Increased TNF-a levels in HS patients, and improvement of HS in patients with Crohn disease receiving adalimumab, led to adalimumab being tried as a primary treatment for moderate-to-severe HS [35]. Trials showed that the drug is both efficacious and easily tolerated, while positively affecting important secondary endpoints, like quality of life and pain [35]. Secukinumab reduced VAS pain score in a reported case of recalcitrant HS and its efficacy against HS is currently being examined in clinical trials [36]. Ustekinumab brought about significant reduction in VAS pain score in a phase II open-label trial of patients with moderate-to-severe HS [37]. Apremilast was also found to significantly reduce VAS pain score in a case-series of 9 patients (P = 0.026) [38].
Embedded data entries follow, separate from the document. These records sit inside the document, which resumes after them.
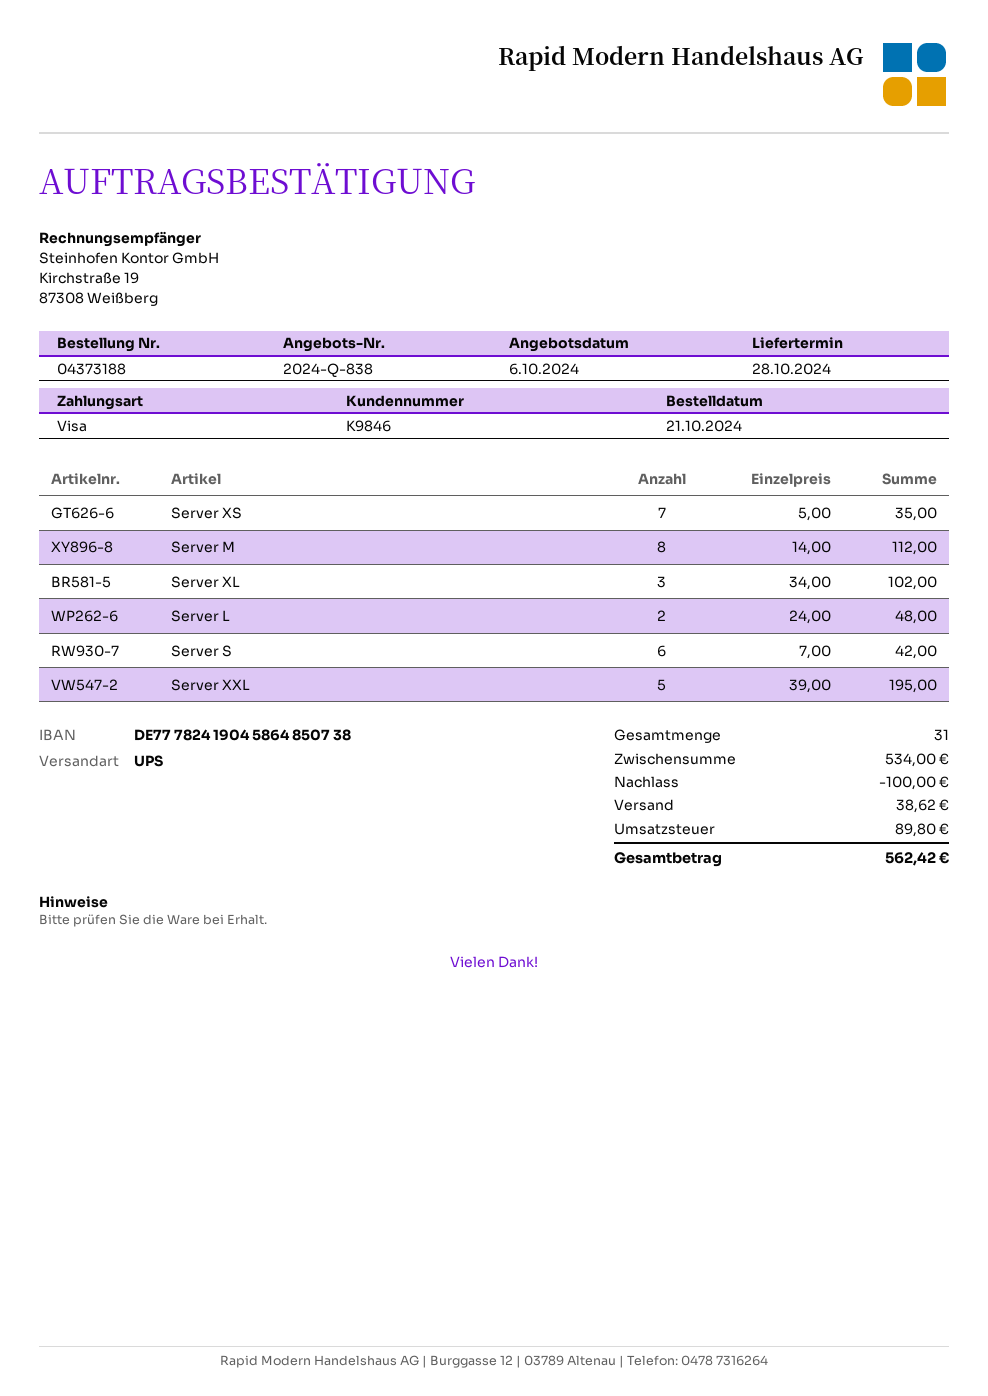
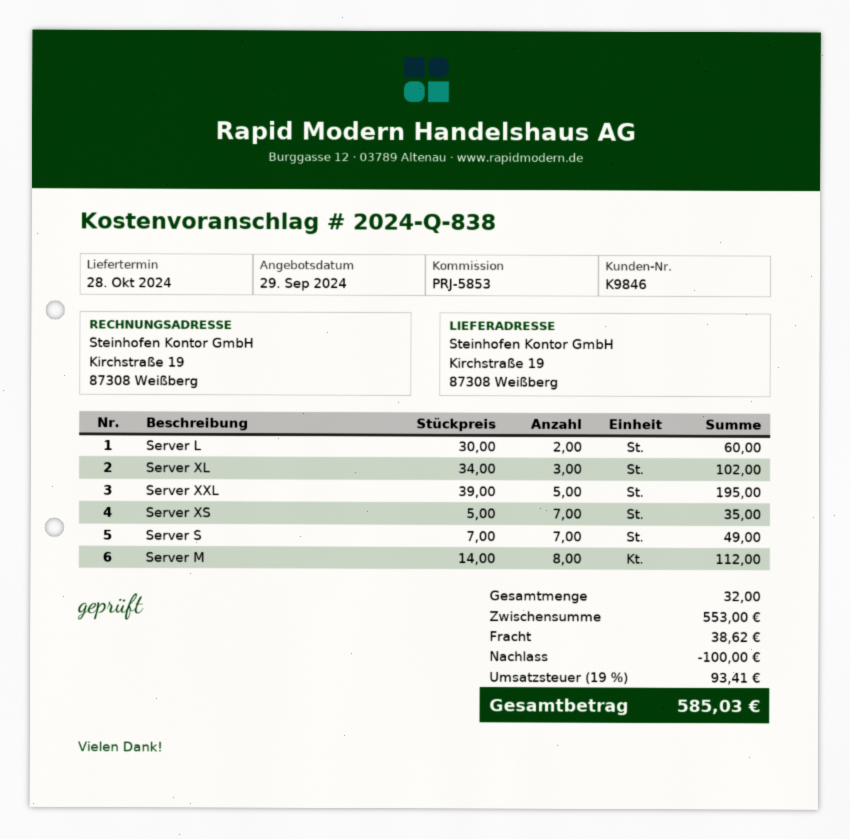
quote date: 2024-10-06 -> 2024-09-29
Server L: 2 x 24.00 = 48.00 -> 2 x 30.00 = 60.00
Server S: 6 x 7.00 = 42.00 -> 7 x 7.00 = 49.00
total quantity: 31 -> 32
subtotal: 534.00 -> 553.00
tax: 89.80 -> 93.41
total: 562.42 -> 585.03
It has been undoubtedly established, that pain should be brought into focus as far as HS-related research is concerned. Existing and potential new anti-HS drugs should be studied more rigorously in terms of their ability to mitigate acute and chronic HS pain, while standardized pain outcome measures, such as the newly introduced pain index, should be consistently used across such studies [39]. On the other hand, high-quality large-scale studies testing the efficacy and safety of various analgesics in HS patients should be designed and conducted soon. This evidence will act as the basis for the issuing of pain-specific treatment guidelines that will support dermatologists in their difficult role and improve the life-quality of HS patients.